--- DATA SECTION ---
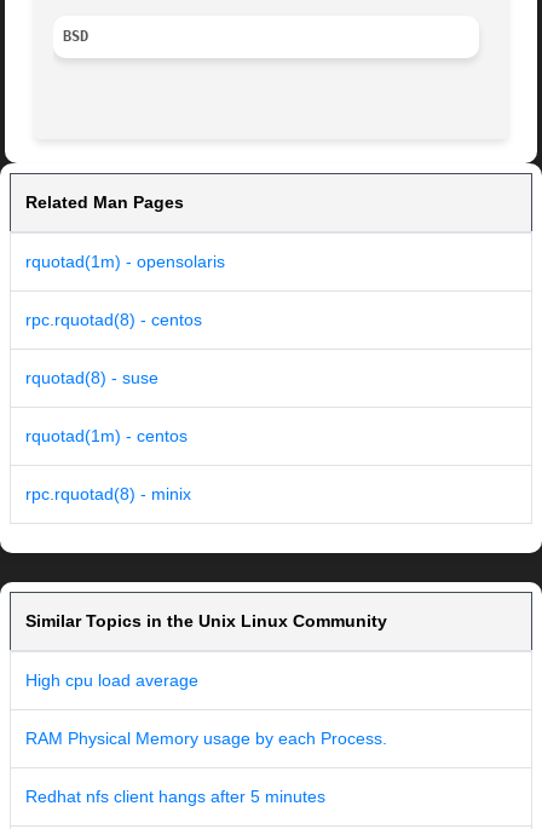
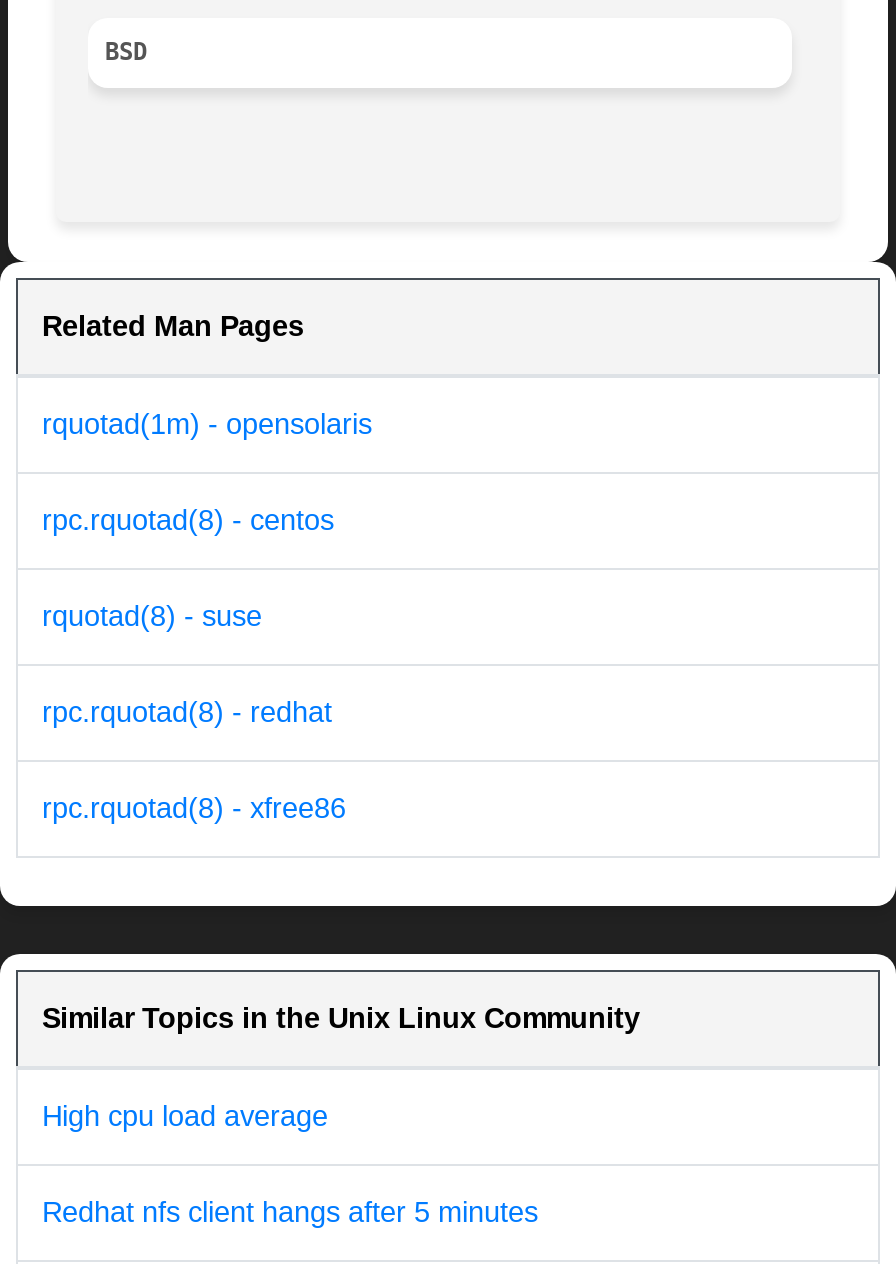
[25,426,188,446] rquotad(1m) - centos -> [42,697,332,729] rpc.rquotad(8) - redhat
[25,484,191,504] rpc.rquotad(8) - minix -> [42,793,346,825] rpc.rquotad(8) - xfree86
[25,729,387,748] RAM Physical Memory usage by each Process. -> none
---
--- DATA SECTION ---
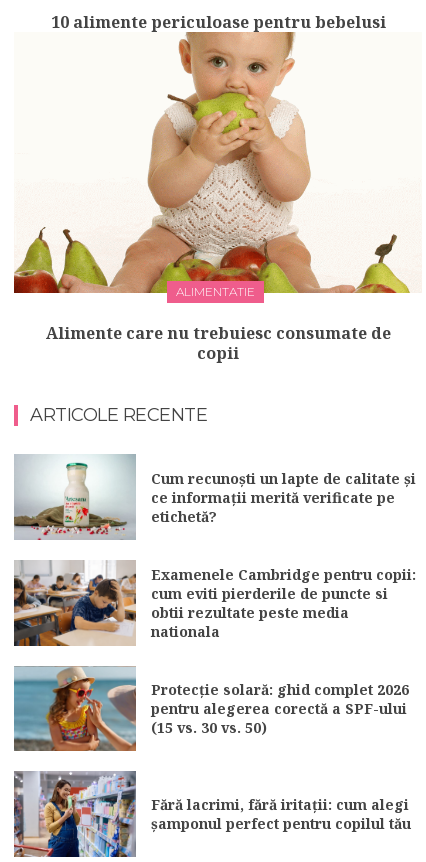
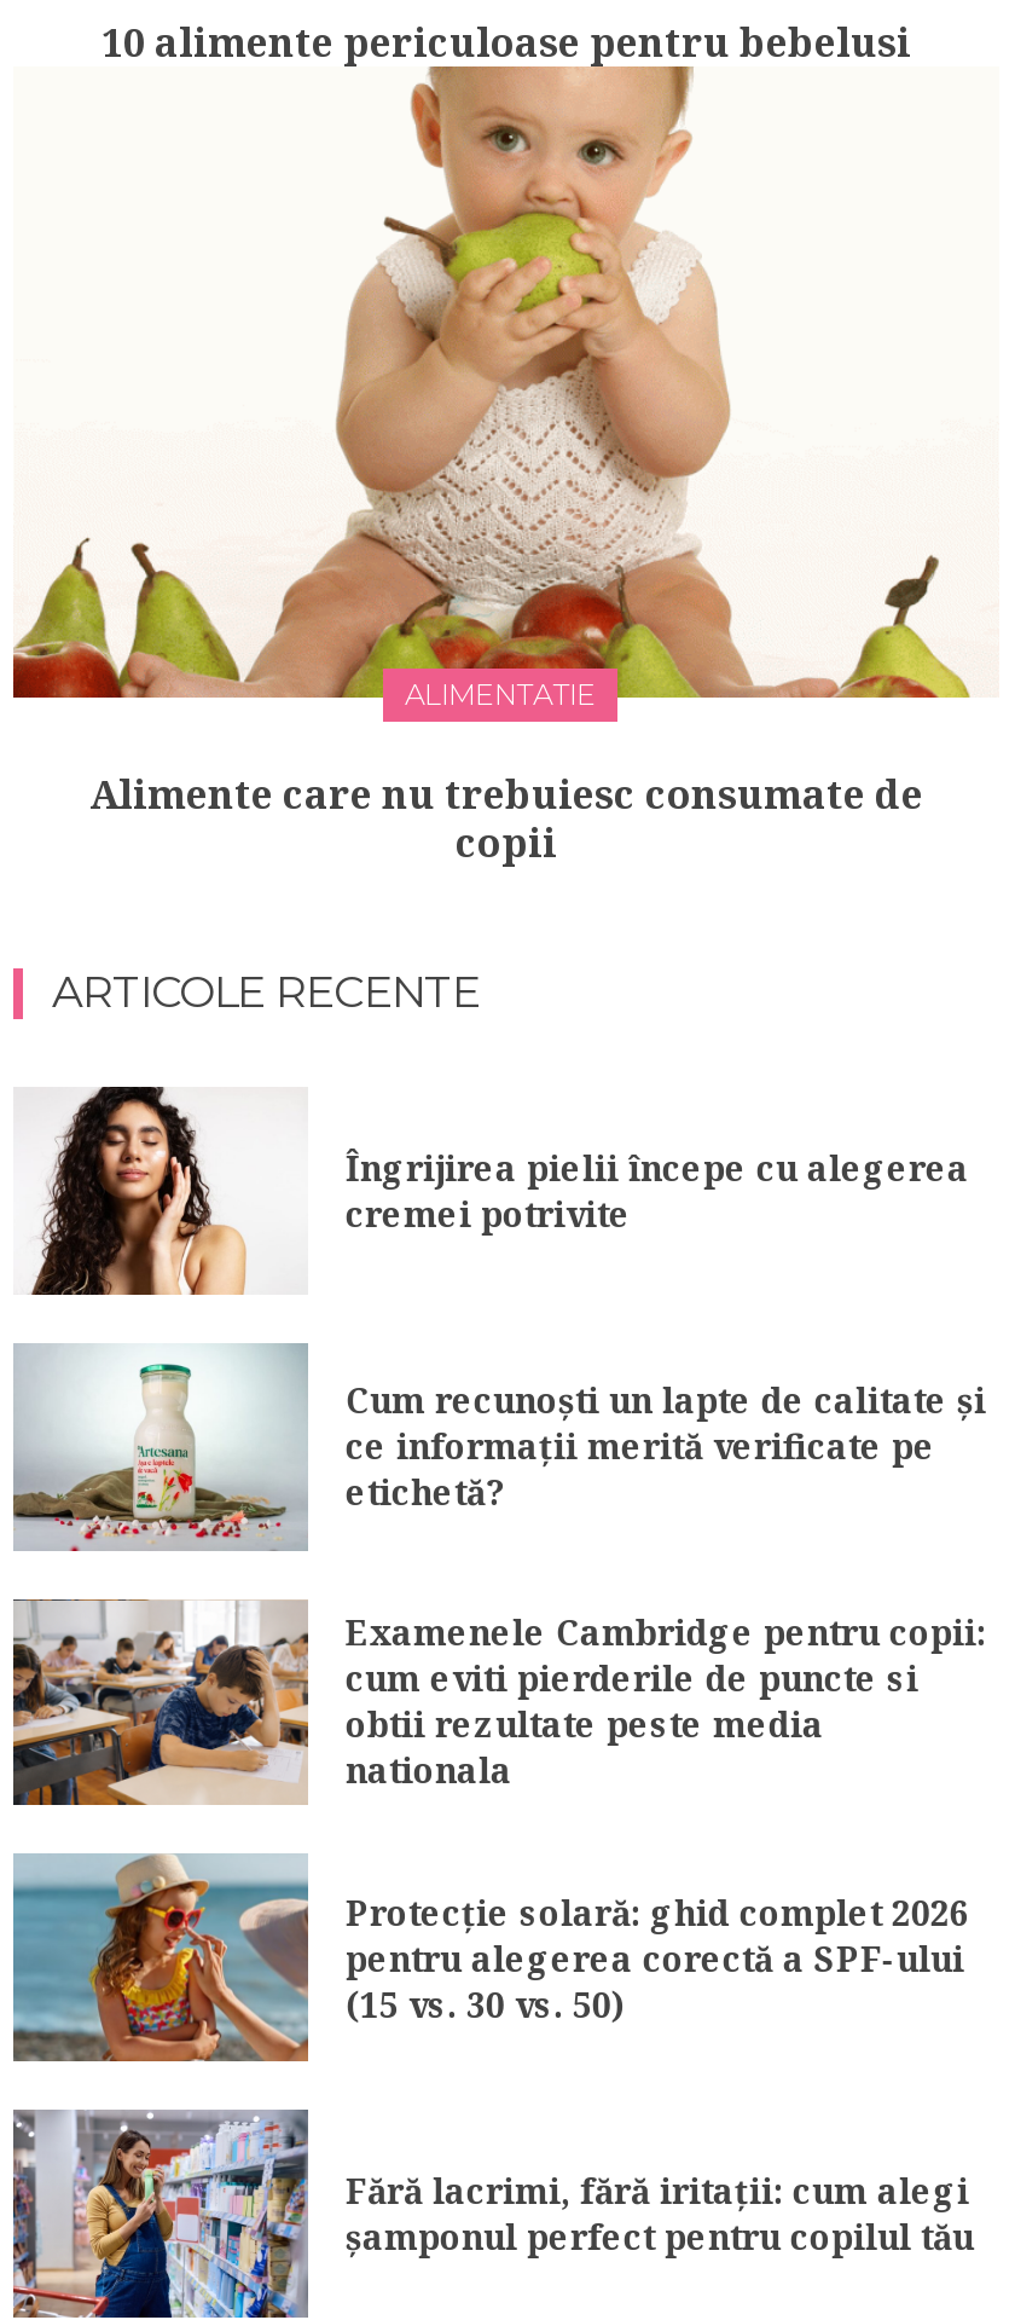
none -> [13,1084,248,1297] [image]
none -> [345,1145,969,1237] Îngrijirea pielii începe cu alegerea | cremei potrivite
---
--- DATA SECTION ---
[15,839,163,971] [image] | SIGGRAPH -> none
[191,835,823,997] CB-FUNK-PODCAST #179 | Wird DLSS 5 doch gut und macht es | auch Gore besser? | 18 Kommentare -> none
---
EXERCISE OBJECTIVE:
Every line containing the string "none" is required; copy each such line from the data.

FINAL ANSWER:
[25,729,387,748] RAM Physical Memory usage by each Process. -> none
none -> [13,1084,248,1297] [image]
none -> [345,1145,969,1237] Îngrijirea pielii începe cu alegerea | cremei potrivite
[15,839,163,971] [image] | SIGGRAPH -> none
[191,835,823,997] CB-FUNK-PODCAST #179 | Wird DLSS 5 doch gut und macht es | auch Gore besser? | 18 Kommentare -> none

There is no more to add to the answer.